Structured diff data
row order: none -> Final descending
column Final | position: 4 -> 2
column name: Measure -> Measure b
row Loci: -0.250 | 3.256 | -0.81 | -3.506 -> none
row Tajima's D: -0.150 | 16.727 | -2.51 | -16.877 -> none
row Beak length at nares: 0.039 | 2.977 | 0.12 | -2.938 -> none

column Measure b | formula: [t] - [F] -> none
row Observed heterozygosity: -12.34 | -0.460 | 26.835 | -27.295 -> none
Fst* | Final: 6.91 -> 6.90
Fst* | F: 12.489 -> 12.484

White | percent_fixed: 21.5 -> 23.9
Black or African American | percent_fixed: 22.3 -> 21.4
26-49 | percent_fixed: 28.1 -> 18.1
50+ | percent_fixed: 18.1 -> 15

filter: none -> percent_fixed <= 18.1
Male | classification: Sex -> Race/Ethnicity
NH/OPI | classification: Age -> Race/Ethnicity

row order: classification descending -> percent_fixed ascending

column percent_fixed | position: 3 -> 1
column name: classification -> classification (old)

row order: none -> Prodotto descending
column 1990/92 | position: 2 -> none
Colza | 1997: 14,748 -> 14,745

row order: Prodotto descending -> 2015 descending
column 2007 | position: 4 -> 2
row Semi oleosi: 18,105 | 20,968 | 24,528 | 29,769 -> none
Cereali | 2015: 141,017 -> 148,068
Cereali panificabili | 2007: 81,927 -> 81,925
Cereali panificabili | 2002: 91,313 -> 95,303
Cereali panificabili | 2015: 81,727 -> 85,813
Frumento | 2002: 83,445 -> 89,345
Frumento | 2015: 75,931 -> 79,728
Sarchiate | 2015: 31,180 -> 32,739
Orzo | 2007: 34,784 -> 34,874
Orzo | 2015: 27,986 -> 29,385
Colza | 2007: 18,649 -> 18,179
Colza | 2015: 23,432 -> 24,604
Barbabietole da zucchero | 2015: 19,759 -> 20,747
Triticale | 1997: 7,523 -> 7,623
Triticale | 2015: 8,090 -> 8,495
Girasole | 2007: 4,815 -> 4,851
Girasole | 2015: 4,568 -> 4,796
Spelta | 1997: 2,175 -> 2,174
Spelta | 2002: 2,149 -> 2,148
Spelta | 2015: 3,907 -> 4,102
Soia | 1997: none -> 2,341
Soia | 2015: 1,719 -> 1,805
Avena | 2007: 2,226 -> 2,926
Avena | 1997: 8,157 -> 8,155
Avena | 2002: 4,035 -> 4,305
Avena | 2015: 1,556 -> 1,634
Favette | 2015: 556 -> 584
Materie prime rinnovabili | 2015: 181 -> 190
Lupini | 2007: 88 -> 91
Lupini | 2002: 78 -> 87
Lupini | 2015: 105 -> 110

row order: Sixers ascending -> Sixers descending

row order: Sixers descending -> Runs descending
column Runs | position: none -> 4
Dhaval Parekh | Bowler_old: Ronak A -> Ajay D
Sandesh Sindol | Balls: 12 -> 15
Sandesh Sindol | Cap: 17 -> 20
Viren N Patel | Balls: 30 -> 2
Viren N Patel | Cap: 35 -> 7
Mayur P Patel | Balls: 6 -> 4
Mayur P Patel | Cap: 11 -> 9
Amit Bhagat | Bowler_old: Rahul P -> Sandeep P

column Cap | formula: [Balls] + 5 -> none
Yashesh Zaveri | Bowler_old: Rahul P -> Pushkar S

▸ WORK INSTRUCTION: A complete answer gives every line of the data that includes "Colza".

▸ RESPONSE BELOW:
Colza | 1997: 14,748 -> 14,745
Colza | 2007: 18,649 -> 18,179
Colza | 2015: 23,432 -> 24,604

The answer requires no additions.